Title

How does reserve capacity influence transition into upper secondary school among adolescent Finns?

Document Type

Article

Publication Date

9-2020

Abstract

Background Educational inequalities occur when differences in educational outcomes are more strongly related to students' background than their own academic efforts. During adolescence, psychosocial resources such as social support and self-efficacy, collectively termed “reserve capacity” may serve as a pathway to educational transitions and help reduce educational inequalities. We study how reserve capacity affects transition of adolescents into upper secondary school in terms of non-placement or placement into vocational or academic track. Methods We use data from 9th graders in 128 schools at the 14 municipalities of Helsinki Metropolitan region who participated in the MetLoFin follow-up survey in 2014 (n = 7,344 students). The data were linked with the national Joint Application Registry containing information on whether student was placed in academic (65%) or vocational (32%) track or had no placement (3%) for upper secondary schools. Multinomial logistic regression models, adjusted for sex and school, were fitted to analyse the effect of students' background and reserve capacity on type of educational placement.
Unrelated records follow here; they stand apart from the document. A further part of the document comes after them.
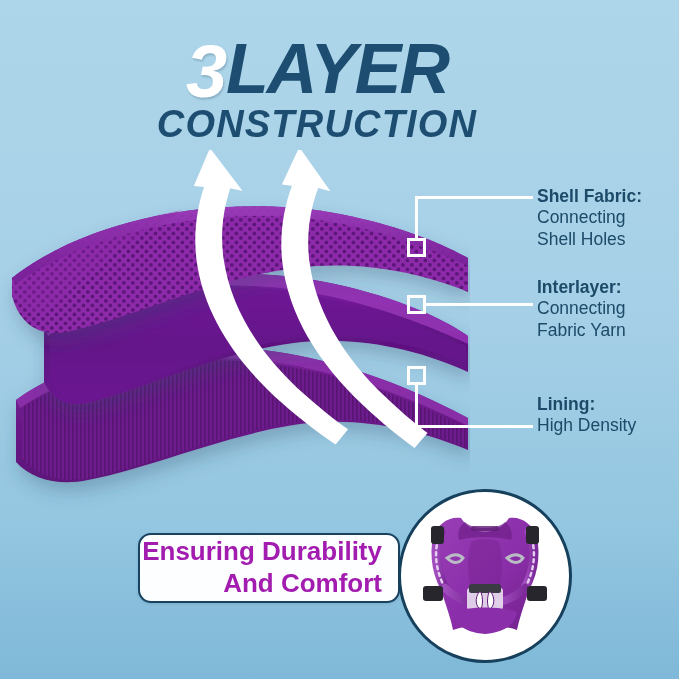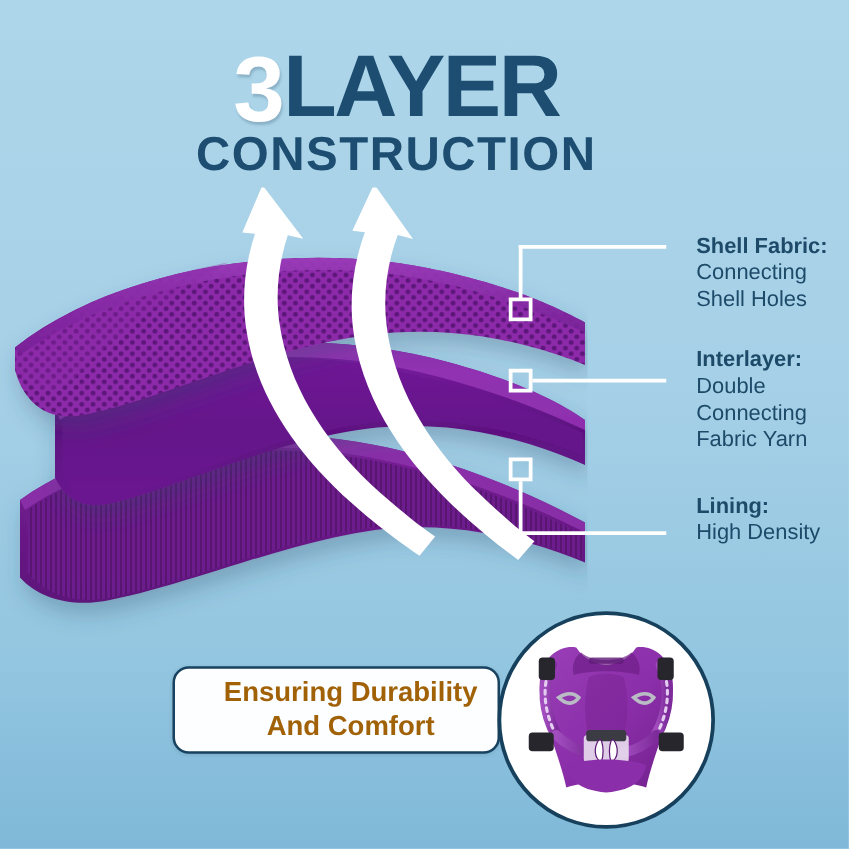--- a/index.html
+++ b/index.html
@@ -10,20 +10,21 @@
   }
   #stage{
     position:relative;width:679px;height:679px;overflow:hidden;
     background:linear-gradient(180deg,#aed6ea 0%,#a6d0e7 45%,#93c6e0 78%,#7fb8d8 100%);
   }
 
   
   #title-block{
     position:absolute;left:0;top:34px;width:634px;text-align:center;
     line-height:1;
+    font-style:italic;
   }
   #title-line1{
     font-size:62px;font-weight:bold;letter-spacing:-1px;
     white-space:nowrap;
   }
   #title-num{
     color:#ffffff;font-size:74px;font-weight:bold;
     text-shadow:1px 2px 2px rgba(40,70,95,.25);
     vertical-align:-4px;
   }
@@ -42,37 +43,37 @@
   
   .leader{position:absolute;background:#ffffff;}
   .leader.h{height:3px;}
   .leader.v{width:3px;}
   .marker{
     position:absolute;width:19px;height:19px;
     border:3px solid #ffffff;box-sizing:border-box;background:transparent;
   }
   .callout-text{
     position:absolute;color:#1c4a68;line-height:1.22;
-    font-size:17.5px;white-space:nowrap;margin-left:20px;
+    font-size:17.5px;white-space:nowrap;
   }
   .callout-text .ttl{font-weight:bold;display:block;}
   .callout-text .ln{display:block;}
 
   
   #banner{
     position:absolute;left:138px;top:533px;width:262px;height:70px;
     background:#fdfeff;border:2px solid #18425f;border-radius:13px;
     box-sizing:border-box;
     display:flex;align-items:center;justify-content:flex-end;
     padding-right:16px;
     box-shadow:0 1px 3px rgba(30,60,85,.15);
   }
   #banner-text{
-    color:#a16207;font-size:22px;font-weight:bold;line-height:1.22;
-    text-align:center;
+    color:#a21caf;font-size:26px;font-weight:bold;line-height:1.22;
+    text-align:right;
   }
   #banner-text span{display:block;}
 
   
   #product-circle{
     position:absolute;left:398px;top:489px;width:174px;height:174px;
     border-radius:50%;background:#ffffff;border:3px solid #16405c;
     box-sizing:border-box;overflow:hidden;
   }
   #product-circle svg{display:block;}
@@ -182,21 +183,20 @@
   <div class="callout-text" style="left:537px;top:186px;">
     <span class="ttl">Shell Fabric:</span>
     <span class="ln">Connecting</span>
     <span class="ln">Shell Holes</span>
   </div>
 
   <div class="marker" style="left:407px;top:295px;"></div>
   <div class="leader h" style="left:426px;top:303px;width:107px;"></div>
   <div class="callout-text" style="left:537px;top:277px;">
     <span class="ttl">Interlayer:</span>
-    <span class="ln">Double</span>
     <span class="ln">Connecting</span>
     <span class="ln">Fabric Yarn</span>
   </div>
 
   <div class="marker" style="left:407px;top:366px;"></div>
   <div class="leader v" style="left:415px;top:385px;height:43px;"></div>
   <div class="leader h" style="left:415px;top:425px;width:118px;"></div>
   <div class="callout-text" style="left:537px;top:394px;">
     <span class="ttl">Lining:</span>
     <span class="ln">High Density</span>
Results Students whose parents had low education were more likely to be in vocational than academic track compared to those whose parents had high education (OR = 2.5 95% CI: 2.1-3.0). Having a foreign background increased the risk of having no placement than academic placement (OR = 1.5 95% CI: 1.1-2.2) compared to native students. Low social support and low self-efficacy predicted vocational placement of students relative to academic track but not no placement compared to academic placement. Academic grades remained strongest predictor of placement. Conclusions Students' background still determine educational outcomes, but psychosocial resources could likely reduce educational inequalities and ensure successful educational transitions in adolescence.